Exercise: Within the listing that follows, reproduce exactly the lines starting at the line with "font-style: italic ->" and ending at the line with "left: 88px ->", inclusive, and only those. Pictures are dropped.
START Provided data
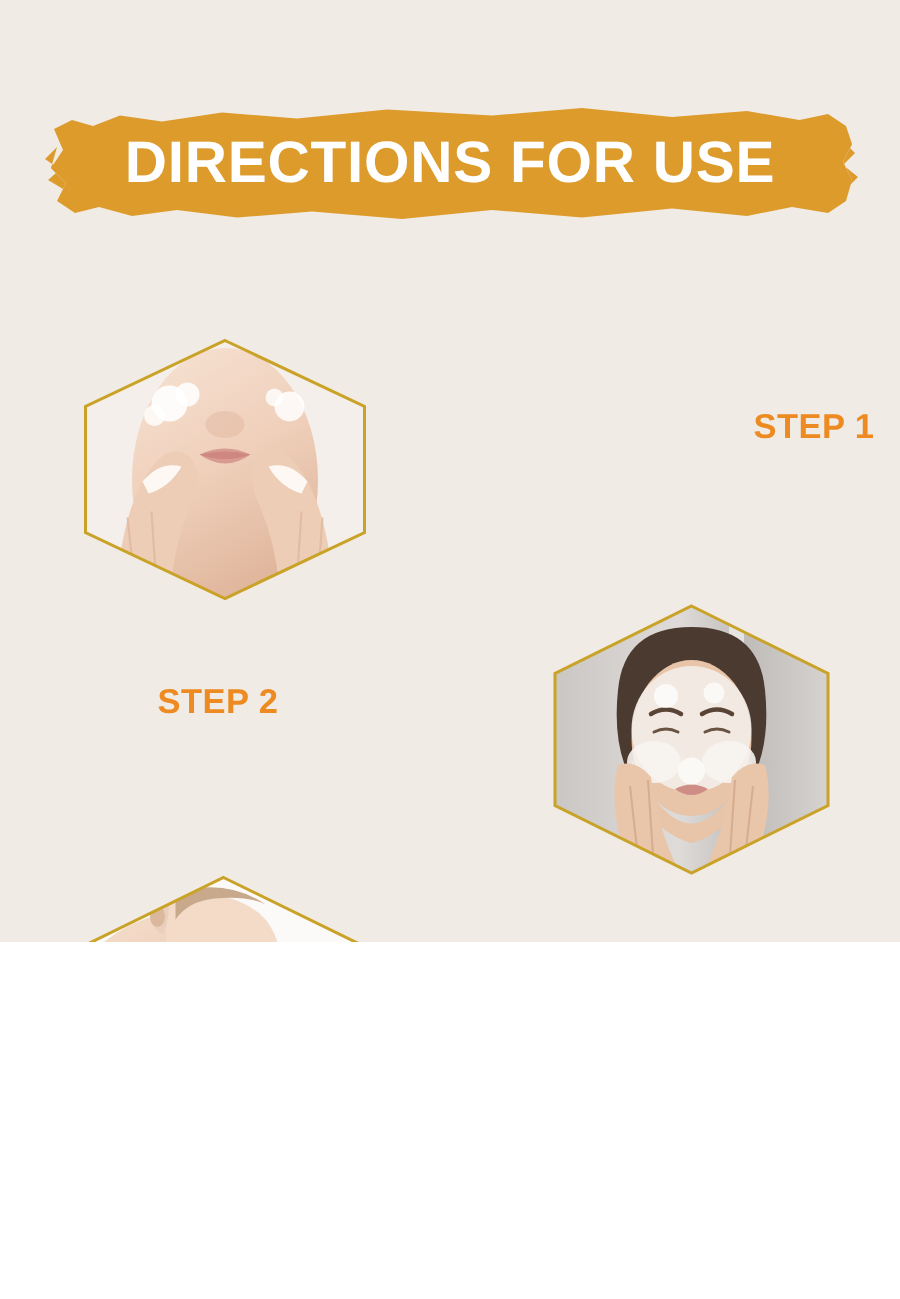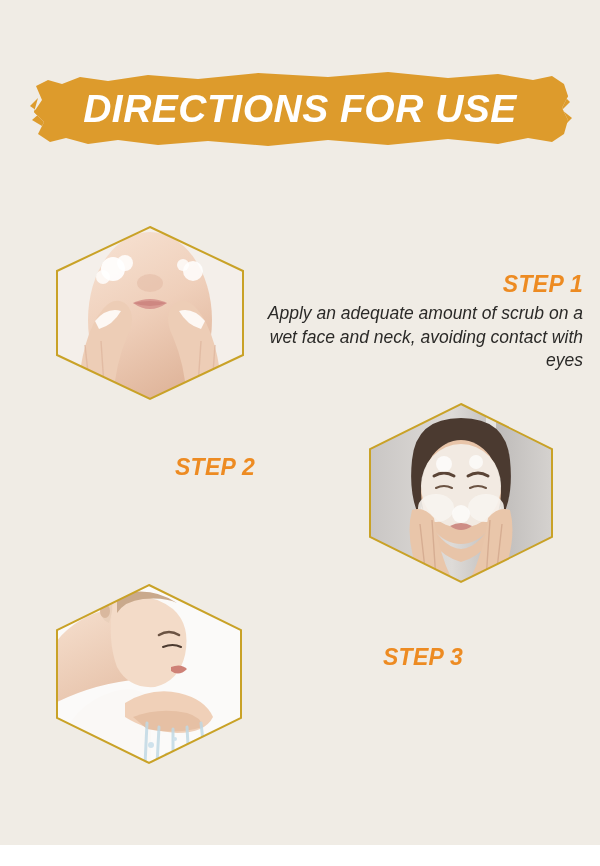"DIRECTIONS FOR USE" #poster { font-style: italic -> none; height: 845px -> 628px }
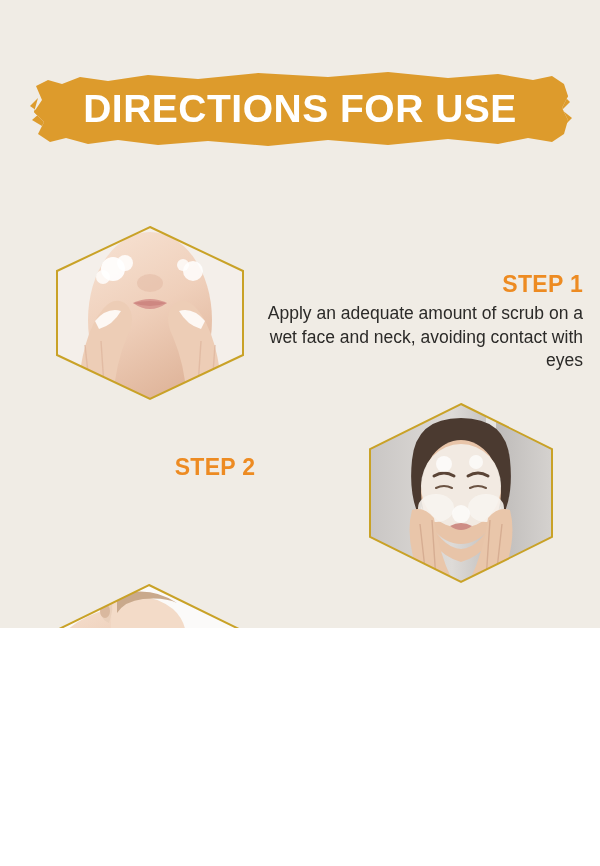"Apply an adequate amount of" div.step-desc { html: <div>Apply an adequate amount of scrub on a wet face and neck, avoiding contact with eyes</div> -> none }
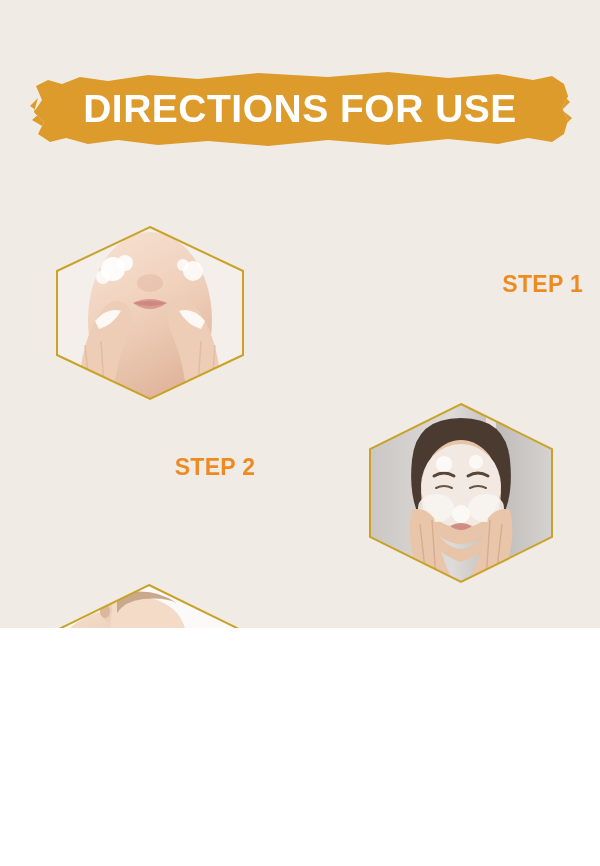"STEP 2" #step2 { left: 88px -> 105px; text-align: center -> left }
END Provided data
START Provided data
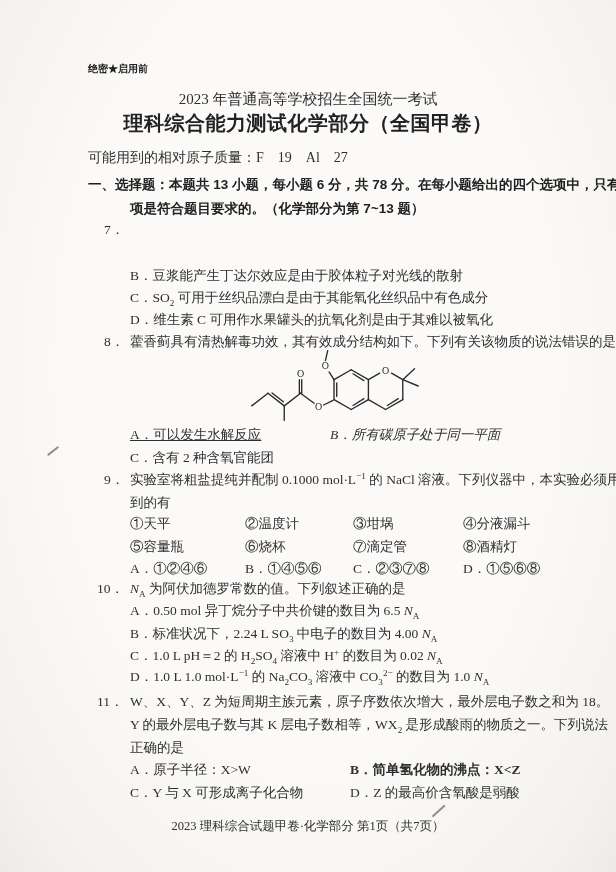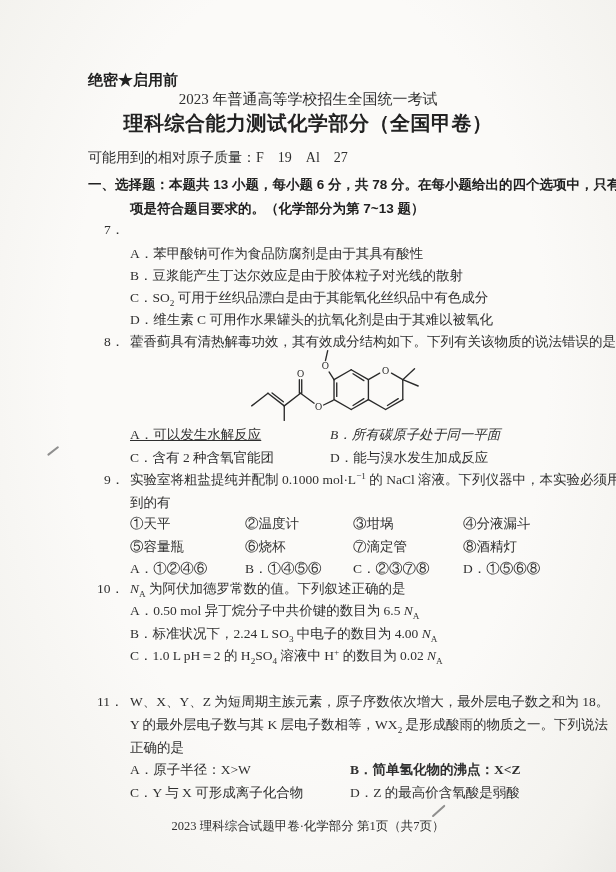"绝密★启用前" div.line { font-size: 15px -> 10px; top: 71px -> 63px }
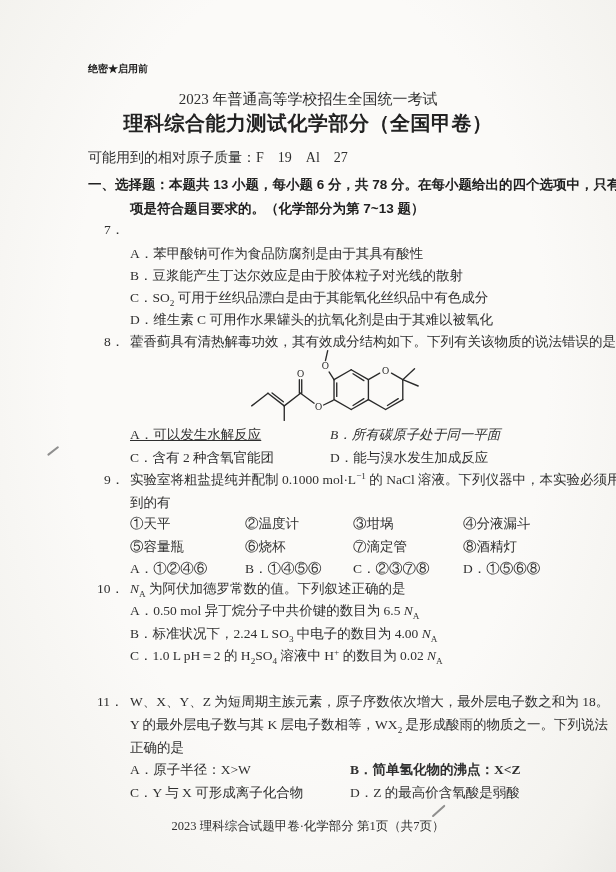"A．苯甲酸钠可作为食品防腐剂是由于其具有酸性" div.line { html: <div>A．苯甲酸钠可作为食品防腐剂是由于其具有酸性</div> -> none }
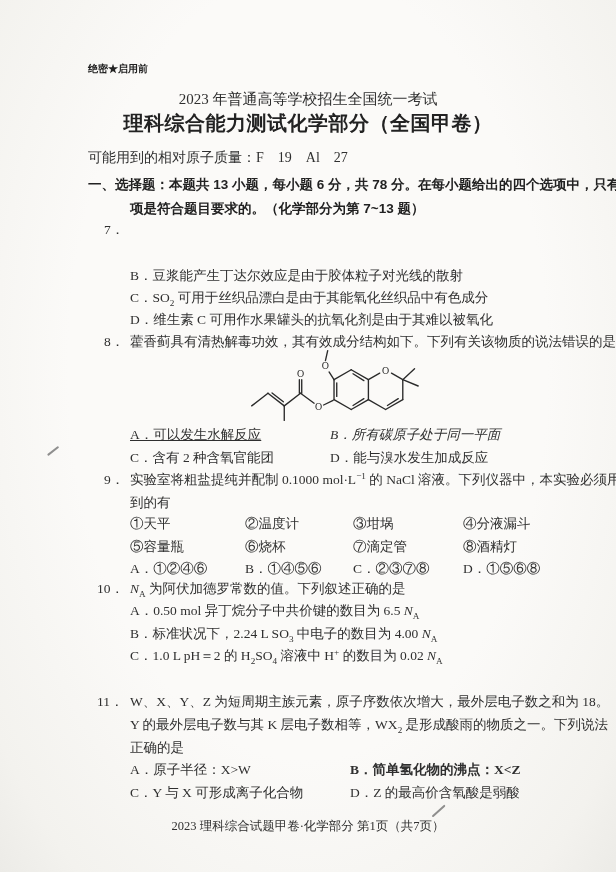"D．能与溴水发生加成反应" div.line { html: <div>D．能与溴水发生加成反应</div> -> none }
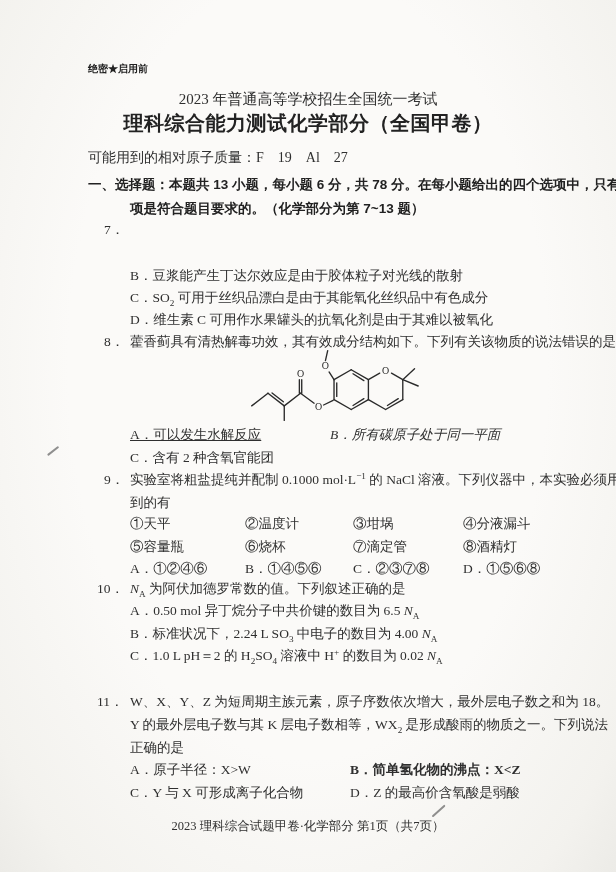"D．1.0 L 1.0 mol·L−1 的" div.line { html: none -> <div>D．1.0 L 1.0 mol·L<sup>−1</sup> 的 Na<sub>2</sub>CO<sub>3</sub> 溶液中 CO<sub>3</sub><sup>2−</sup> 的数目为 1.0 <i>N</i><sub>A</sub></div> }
END Provided data
START Provided data
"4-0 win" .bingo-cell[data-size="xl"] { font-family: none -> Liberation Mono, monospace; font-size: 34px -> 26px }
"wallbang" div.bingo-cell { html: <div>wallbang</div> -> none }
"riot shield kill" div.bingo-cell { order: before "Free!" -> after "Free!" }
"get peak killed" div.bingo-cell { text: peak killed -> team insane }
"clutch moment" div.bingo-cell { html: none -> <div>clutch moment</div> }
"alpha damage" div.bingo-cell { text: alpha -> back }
END Provided data
Task answer:
"DIRECTIONS FOR USE" #poster { font-style: italic -> none; height: 845px -> 628px }
"Apply an adequate amount of" div.step-desc { html: <div>Apply an adequate amount of scrub on a wet face and neck, avoiding contact with eyes</div> -> none }
"STEP 2" #step2 { left: 88px -> 105px; text-align: center -> left }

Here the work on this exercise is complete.